In base all’andamento del contagio nel resto del mondo, quando credi sia verosimile ripartire con il motomondiale?

E’ una domanda molto difficile. Dipenderà molto dall’evoluzione della pandemia e da quelle che saranno le scelte dei governi in tutto il mondo. Quindi dovendo dare una stima, assolutamente non vincolante, potrei dire metà estate. Però mi riservo di vedere come va l’evoluzione della pandemia in tutto il mondo.

 

Quando finirà tutto questo, quali saranno le conseguenze fisiche e psicologiche nel riprendere la vita normale, parlo di sportivi e di persone comuni?

Sicuramente ci saranno delle conseguenze a livello psicologico, soprattutto per il personale sanitario, perché in questo momento stiamo facendo delle scelte importanti, molto difficili da fare in certe situazioni, e quando sarà tutto finito e calerà l’adrenalina dovremo porci di fronte alla nostra coscienza per quello che

è successo, e qualcuno di noi avrà anche bisogno di supporto psicologico. E’ anche difficile per la popolazione stare chiusi in casa, quindi potrebbe verificarsi uno stress post-traumatico. Per gli atleti, i motociclisti, credo sarà minore questo trauma perché loro avranno la fortuna di poter tornare rapidamente a fare una attività che per loro è gioia, che produce adrenalina, e quindi questo permetterà loro, se non di

dimenticare, di mettere da parte rapidamente questo periodo difficile.

 

È incredibile che qualcuno ancora non abbia capito che deve stare a casa. Cosa vuoi dire a queste persone?

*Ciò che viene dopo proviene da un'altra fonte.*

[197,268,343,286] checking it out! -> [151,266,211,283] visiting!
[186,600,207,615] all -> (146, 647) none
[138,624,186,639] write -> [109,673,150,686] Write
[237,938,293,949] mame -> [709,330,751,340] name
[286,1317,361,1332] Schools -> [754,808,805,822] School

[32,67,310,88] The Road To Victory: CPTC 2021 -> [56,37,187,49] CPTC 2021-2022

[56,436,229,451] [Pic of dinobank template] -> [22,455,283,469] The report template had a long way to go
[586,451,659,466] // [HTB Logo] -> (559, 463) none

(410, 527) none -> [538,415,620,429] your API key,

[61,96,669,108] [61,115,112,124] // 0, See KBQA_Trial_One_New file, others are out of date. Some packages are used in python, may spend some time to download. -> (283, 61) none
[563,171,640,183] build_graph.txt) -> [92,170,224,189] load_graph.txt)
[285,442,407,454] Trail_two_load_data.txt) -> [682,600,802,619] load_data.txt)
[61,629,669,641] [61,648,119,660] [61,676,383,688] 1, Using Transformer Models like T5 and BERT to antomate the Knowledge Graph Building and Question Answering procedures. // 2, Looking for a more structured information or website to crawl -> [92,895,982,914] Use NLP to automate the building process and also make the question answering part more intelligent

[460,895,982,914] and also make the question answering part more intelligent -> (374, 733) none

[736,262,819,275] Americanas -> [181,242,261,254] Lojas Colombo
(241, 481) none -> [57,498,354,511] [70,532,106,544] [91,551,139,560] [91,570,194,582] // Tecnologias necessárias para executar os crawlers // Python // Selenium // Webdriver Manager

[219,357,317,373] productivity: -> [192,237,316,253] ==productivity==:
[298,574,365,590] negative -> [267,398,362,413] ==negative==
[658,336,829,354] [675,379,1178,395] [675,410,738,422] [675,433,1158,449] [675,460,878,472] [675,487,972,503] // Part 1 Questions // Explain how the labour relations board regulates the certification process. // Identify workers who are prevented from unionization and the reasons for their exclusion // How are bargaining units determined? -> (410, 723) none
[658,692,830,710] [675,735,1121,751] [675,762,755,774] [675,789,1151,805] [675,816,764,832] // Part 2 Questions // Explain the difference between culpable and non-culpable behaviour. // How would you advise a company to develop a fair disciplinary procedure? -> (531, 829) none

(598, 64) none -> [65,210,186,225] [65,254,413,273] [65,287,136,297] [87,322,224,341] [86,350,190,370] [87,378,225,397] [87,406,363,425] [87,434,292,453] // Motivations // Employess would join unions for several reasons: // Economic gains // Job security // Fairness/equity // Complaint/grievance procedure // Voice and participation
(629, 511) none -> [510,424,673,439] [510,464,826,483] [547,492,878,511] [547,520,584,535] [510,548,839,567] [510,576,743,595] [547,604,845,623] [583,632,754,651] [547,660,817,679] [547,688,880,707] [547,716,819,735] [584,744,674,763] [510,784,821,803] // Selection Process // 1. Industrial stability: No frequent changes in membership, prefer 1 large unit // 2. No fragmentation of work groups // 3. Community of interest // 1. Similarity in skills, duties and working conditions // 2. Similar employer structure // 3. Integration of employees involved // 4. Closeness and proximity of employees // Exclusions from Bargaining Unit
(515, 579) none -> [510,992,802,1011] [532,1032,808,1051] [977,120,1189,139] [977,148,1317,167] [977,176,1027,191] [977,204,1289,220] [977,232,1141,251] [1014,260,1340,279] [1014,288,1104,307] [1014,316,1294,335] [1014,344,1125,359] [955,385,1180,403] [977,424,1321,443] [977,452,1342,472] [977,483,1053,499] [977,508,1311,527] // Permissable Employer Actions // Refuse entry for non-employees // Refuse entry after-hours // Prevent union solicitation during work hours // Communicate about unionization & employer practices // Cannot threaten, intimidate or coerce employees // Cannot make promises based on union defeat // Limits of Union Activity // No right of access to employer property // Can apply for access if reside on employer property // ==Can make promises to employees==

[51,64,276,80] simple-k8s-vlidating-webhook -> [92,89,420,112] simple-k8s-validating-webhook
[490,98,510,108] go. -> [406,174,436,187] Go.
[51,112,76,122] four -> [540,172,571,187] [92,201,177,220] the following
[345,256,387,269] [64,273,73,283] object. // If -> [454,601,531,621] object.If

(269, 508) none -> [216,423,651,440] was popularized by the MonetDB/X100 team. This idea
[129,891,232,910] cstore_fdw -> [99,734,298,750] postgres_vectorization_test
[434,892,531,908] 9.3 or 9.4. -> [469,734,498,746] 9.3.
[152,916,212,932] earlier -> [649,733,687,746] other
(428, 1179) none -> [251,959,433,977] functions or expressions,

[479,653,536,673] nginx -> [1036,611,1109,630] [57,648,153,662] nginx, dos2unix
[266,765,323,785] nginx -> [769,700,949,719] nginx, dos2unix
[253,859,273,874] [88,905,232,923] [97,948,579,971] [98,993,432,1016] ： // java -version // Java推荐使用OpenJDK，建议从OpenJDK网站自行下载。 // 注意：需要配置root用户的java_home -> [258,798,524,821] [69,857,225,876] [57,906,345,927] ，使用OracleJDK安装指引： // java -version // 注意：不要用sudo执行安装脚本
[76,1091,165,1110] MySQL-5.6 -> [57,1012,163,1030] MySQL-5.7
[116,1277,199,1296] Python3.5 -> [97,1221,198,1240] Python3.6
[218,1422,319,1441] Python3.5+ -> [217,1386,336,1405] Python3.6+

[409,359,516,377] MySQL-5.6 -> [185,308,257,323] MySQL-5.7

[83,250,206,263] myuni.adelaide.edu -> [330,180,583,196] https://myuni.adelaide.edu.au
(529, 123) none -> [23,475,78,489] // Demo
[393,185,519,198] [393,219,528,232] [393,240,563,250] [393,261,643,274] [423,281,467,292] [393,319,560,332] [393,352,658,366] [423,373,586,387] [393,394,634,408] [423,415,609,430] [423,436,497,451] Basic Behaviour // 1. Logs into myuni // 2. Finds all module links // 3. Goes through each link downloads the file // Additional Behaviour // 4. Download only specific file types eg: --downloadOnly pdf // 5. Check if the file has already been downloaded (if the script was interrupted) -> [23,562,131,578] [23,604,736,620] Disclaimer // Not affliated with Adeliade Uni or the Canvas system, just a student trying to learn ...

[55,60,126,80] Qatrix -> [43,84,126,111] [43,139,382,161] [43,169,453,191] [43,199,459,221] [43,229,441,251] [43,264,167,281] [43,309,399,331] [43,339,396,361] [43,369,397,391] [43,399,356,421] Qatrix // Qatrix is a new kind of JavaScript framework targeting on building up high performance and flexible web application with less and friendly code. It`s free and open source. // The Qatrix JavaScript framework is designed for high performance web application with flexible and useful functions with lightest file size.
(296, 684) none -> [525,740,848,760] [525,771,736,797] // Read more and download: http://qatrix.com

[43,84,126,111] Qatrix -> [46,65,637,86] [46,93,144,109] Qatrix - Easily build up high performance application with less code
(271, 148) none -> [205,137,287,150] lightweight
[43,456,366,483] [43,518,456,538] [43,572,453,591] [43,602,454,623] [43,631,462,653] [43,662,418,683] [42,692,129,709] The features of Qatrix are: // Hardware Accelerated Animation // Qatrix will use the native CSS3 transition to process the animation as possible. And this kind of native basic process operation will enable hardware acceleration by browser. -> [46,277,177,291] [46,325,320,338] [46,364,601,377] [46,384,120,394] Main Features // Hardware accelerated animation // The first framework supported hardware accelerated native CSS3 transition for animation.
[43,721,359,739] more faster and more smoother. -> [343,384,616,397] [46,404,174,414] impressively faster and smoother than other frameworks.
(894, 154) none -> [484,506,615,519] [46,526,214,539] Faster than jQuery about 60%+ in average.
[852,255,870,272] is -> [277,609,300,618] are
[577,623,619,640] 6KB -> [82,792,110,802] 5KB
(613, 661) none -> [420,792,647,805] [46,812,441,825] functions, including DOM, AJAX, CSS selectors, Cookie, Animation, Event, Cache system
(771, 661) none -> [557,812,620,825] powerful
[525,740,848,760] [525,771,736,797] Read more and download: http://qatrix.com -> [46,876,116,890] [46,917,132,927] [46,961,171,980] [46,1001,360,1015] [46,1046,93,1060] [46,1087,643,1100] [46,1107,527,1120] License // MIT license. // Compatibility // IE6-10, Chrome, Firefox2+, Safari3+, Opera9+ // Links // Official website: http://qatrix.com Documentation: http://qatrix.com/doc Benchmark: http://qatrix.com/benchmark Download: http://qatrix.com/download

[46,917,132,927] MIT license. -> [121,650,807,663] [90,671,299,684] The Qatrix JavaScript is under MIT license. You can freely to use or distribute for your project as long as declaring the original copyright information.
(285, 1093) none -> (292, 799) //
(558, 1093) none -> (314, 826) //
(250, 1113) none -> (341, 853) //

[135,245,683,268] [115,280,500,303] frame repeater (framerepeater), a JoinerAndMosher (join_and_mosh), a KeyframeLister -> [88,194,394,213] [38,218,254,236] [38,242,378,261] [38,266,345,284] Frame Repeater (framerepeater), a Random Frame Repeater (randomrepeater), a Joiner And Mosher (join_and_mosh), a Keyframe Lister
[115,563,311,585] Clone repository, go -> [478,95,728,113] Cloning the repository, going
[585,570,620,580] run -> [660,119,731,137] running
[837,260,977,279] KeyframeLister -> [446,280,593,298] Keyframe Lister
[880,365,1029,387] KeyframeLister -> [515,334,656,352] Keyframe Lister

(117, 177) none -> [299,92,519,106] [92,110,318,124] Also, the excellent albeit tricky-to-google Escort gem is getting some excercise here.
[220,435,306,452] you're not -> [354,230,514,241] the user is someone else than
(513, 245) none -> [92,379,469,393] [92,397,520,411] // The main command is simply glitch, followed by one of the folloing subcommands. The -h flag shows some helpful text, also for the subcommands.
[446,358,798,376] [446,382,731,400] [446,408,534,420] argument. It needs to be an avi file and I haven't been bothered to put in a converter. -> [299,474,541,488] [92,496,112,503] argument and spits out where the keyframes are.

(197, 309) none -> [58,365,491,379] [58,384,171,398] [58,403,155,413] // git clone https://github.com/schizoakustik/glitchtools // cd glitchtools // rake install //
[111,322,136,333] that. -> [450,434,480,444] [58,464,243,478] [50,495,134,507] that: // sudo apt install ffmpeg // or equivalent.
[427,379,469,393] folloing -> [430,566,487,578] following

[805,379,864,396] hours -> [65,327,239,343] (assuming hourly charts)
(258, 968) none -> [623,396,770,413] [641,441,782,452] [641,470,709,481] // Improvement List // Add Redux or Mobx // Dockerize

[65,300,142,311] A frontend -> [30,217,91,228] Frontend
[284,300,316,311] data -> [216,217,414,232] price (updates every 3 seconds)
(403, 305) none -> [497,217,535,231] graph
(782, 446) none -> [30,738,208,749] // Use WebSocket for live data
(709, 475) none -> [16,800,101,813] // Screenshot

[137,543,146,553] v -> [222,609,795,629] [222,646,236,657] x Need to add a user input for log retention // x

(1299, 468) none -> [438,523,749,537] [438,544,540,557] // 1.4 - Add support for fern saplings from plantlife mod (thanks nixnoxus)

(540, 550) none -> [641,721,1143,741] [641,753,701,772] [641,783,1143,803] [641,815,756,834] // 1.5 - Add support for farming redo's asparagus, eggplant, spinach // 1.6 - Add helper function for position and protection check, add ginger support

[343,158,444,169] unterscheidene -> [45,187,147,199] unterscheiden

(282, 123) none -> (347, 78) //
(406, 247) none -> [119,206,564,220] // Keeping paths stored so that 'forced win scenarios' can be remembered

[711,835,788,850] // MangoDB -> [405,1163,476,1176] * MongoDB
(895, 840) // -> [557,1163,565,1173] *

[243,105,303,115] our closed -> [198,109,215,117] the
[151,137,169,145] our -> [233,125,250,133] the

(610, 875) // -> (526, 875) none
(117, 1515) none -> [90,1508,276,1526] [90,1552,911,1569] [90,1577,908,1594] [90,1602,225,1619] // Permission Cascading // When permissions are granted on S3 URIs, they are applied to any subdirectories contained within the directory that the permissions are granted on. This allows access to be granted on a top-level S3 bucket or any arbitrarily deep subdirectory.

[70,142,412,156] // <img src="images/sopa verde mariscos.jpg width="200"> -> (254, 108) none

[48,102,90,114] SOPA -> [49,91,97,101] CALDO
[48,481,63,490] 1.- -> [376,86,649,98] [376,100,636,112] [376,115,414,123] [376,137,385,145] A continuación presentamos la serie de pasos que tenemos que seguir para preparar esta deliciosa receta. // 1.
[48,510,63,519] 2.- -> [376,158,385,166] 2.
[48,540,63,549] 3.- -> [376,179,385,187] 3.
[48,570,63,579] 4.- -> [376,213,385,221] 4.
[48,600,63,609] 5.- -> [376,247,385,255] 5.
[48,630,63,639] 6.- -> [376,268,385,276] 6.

Sono d’accordo. È incredibile che alcune persone ancora non capiscano la gravità della situazione, non capiscano che se escono devono usare la mascherina, includendo il naso: tutte cose ampiamente ripetute ma da qualcuno ancora disattese. Ho fatto una proposta, che è una provocazione, perché ovviamente non

è possibile: porterei queste persone con noi a vedere i morti, per capire che c’è veramente un’emergenza in atto. Io spero che prima o poi lo capiscano, e che non sia troppo tardi.

 

Grazie per l’intervista e grazie a nome di tutti per quello che fai.

Grazie a tutti voi, per noi tutti del sistema sanitario questo sostegno è molto importante.